++++ RECORD EXCERPTS ++++

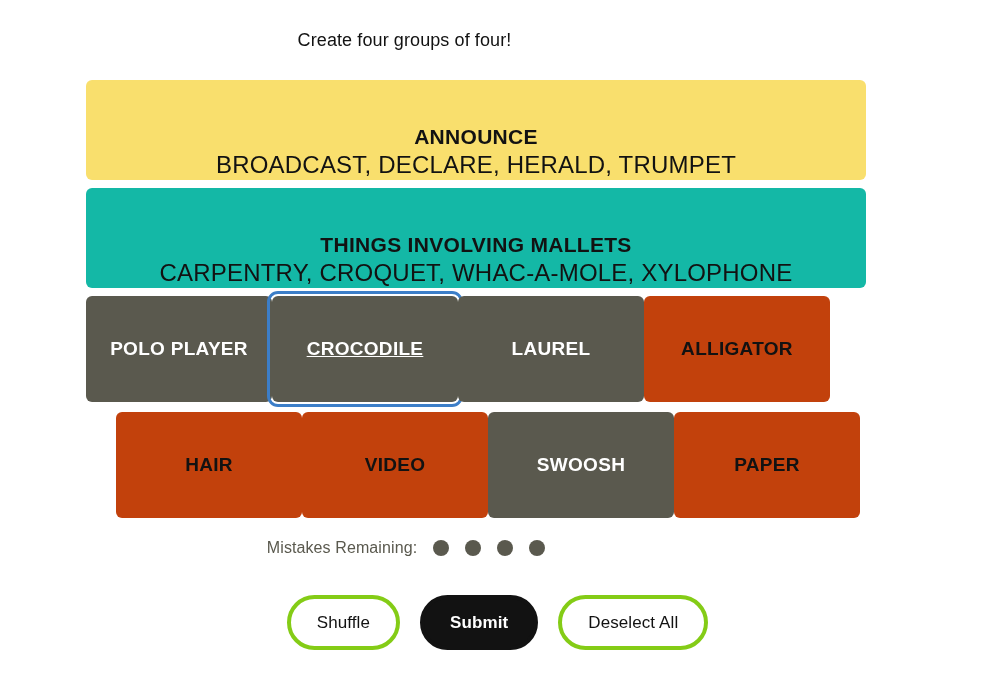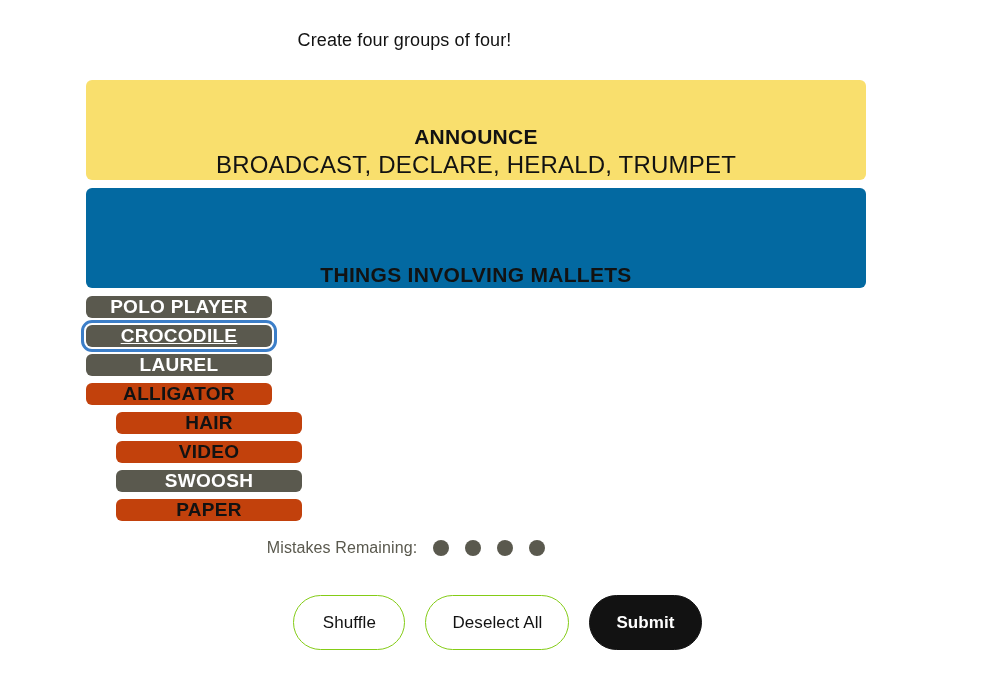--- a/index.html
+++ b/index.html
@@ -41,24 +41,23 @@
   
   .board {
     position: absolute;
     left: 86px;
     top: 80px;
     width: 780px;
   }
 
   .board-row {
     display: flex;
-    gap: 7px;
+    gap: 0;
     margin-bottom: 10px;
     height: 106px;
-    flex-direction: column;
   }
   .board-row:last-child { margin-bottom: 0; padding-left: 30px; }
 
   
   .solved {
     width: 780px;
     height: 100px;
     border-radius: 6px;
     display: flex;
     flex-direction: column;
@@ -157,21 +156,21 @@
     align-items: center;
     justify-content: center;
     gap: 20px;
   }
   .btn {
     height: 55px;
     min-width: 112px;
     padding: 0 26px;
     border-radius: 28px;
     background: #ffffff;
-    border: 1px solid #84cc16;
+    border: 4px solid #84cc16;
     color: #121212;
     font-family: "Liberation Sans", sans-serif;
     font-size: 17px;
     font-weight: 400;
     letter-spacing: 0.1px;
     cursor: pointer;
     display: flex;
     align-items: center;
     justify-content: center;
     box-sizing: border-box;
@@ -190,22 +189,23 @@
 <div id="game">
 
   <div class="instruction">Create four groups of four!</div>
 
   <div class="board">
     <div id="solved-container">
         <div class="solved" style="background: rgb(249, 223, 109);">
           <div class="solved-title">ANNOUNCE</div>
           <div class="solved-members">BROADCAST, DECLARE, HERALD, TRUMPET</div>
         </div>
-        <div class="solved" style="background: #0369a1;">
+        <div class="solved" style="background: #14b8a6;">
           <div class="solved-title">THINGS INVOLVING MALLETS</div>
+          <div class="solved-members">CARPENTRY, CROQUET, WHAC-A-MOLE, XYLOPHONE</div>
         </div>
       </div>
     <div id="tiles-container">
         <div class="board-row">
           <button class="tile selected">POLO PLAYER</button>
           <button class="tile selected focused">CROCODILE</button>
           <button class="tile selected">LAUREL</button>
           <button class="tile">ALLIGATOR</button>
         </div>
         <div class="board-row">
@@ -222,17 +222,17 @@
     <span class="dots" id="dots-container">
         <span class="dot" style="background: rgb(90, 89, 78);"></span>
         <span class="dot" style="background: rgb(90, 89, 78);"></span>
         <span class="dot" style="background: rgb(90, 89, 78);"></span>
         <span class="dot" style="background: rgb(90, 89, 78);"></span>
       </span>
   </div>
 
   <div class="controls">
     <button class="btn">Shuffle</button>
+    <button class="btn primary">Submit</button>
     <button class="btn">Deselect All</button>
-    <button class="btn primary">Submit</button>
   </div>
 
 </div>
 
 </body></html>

++++
++++ RECORD EXCERPTS ++++

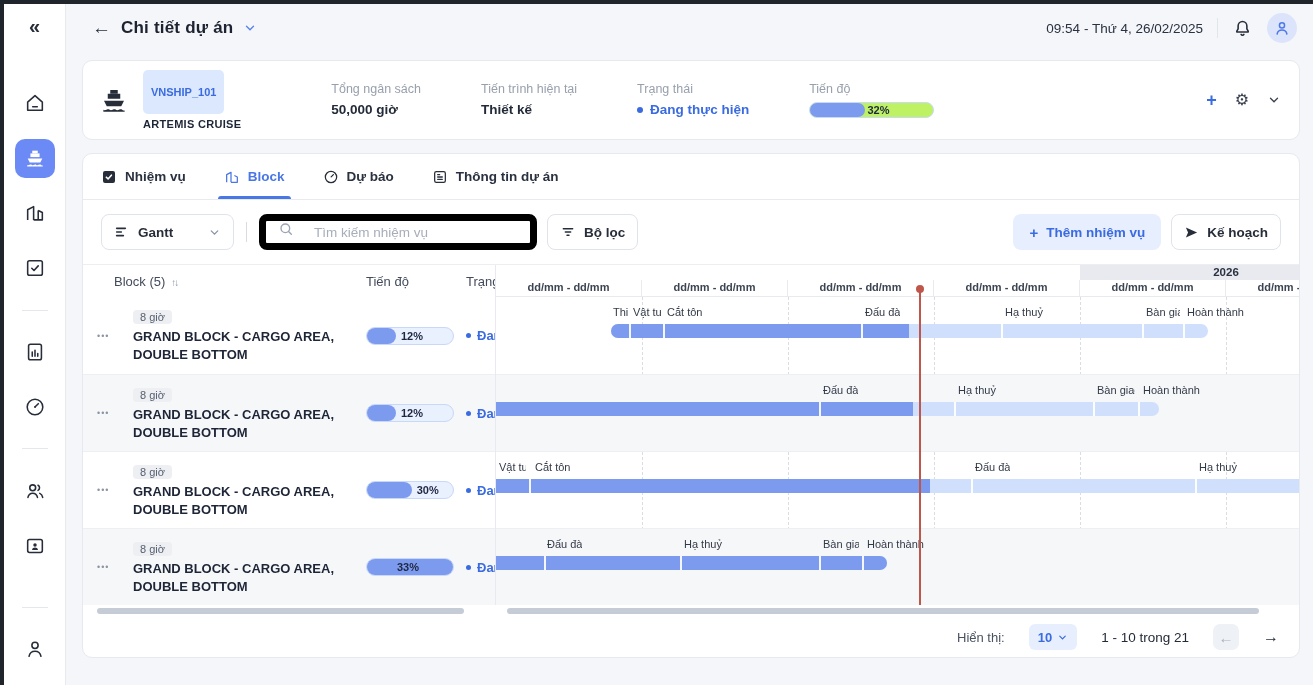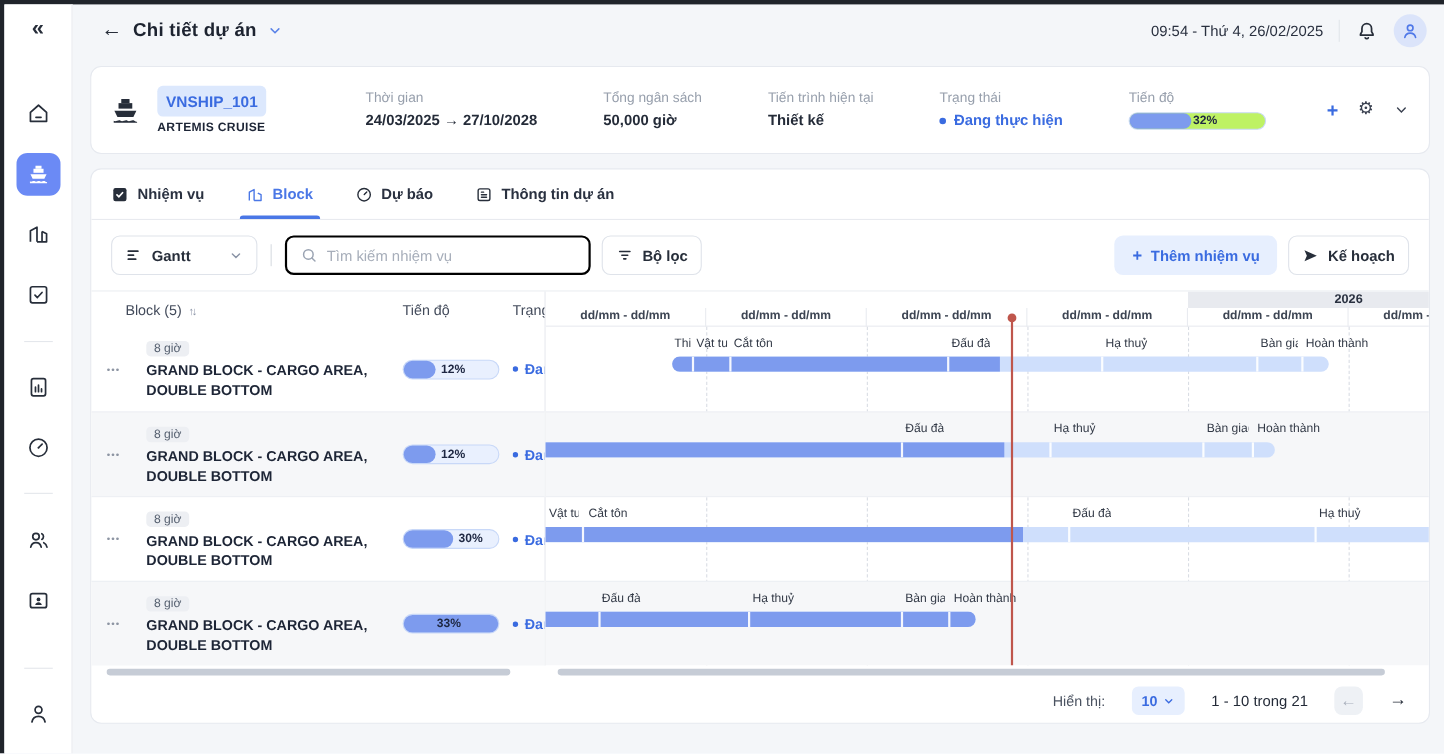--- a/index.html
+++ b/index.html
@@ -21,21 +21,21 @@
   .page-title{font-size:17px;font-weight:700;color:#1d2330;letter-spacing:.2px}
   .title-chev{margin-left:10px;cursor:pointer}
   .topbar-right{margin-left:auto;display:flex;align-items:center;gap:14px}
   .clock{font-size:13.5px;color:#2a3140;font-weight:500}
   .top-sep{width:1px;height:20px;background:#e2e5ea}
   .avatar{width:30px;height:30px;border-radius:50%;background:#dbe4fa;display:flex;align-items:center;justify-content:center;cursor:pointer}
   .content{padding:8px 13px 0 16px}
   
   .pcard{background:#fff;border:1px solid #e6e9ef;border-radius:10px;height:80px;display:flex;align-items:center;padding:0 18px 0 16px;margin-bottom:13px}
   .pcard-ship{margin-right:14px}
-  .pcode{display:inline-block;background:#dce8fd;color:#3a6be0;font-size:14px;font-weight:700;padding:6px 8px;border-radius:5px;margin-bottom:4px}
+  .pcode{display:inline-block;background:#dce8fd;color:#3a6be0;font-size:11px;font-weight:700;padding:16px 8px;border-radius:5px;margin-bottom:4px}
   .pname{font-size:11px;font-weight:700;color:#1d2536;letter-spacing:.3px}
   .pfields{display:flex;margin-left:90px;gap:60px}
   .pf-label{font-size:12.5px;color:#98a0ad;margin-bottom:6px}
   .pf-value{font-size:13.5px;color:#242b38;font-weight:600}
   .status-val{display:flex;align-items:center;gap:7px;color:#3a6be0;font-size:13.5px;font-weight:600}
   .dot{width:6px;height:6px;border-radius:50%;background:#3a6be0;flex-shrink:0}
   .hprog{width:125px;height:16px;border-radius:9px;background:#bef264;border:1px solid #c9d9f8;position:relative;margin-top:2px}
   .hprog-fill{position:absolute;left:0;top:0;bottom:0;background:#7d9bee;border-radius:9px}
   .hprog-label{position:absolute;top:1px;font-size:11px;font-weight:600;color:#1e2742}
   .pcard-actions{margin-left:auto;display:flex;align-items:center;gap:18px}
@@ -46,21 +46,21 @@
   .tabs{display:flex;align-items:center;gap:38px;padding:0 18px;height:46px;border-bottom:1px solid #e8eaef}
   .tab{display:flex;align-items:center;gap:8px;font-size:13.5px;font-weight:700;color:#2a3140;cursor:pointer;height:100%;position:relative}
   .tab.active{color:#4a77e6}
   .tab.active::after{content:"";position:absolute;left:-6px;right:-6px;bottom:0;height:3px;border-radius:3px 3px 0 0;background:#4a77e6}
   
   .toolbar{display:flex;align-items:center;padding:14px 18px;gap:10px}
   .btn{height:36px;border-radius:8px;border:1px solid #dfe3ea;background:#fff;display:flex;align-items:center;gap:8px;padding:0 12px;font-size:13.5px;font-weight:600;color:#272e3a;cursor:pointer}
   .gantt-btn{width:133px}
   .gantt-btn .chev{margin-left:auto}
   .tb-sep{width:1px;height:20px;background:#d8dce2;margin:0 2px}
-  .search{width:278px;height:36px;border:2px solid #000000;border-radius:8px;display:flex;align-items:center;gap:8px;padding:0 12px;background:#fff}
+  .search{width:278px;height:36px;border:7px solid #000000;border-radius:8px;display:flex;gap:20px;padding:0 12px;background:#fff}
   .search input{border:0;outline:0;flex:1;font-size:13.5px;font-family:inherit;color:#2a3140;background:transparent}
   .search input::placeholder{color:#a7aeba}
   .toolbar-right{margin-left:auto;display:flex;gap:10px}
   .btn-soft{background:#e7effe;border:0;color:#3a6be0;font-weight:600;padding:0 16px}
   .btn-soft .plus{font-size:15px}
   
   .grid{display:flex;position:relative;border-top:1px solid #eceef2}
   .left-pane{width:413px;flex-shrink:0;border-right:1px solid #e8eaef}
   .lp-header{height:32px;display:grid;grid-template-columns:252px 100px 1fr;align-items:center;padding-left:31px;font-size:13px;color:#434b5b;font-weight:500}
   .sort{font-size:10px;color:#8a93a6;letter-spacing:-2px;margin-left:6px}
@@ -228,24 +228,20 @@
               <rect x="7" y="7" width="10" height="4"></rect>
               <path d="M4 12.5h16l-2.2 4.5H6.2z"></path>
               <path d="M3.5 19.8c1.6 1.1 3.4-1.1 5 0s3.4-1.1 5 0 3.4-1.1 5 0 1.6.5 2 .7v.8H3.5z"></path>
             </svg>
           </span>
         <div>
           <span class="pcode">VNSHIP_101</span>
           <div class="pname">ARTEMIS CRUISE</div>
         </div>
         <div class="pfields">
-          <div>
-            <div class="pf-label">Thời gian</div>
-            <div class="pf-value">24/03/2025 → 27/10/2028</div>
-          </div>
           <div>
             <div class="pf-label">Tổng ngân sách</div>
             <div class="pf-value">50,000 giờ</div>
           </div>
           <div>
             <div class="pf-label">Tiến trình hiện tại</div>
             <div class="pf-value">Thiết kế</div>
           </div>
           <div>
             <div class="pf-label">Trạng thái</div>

++++

» ASSIGNMENT: Check each line of the data above for the word "pcard", then state how many lines have it. Give the number alone.

» TASK OUTPUT: 3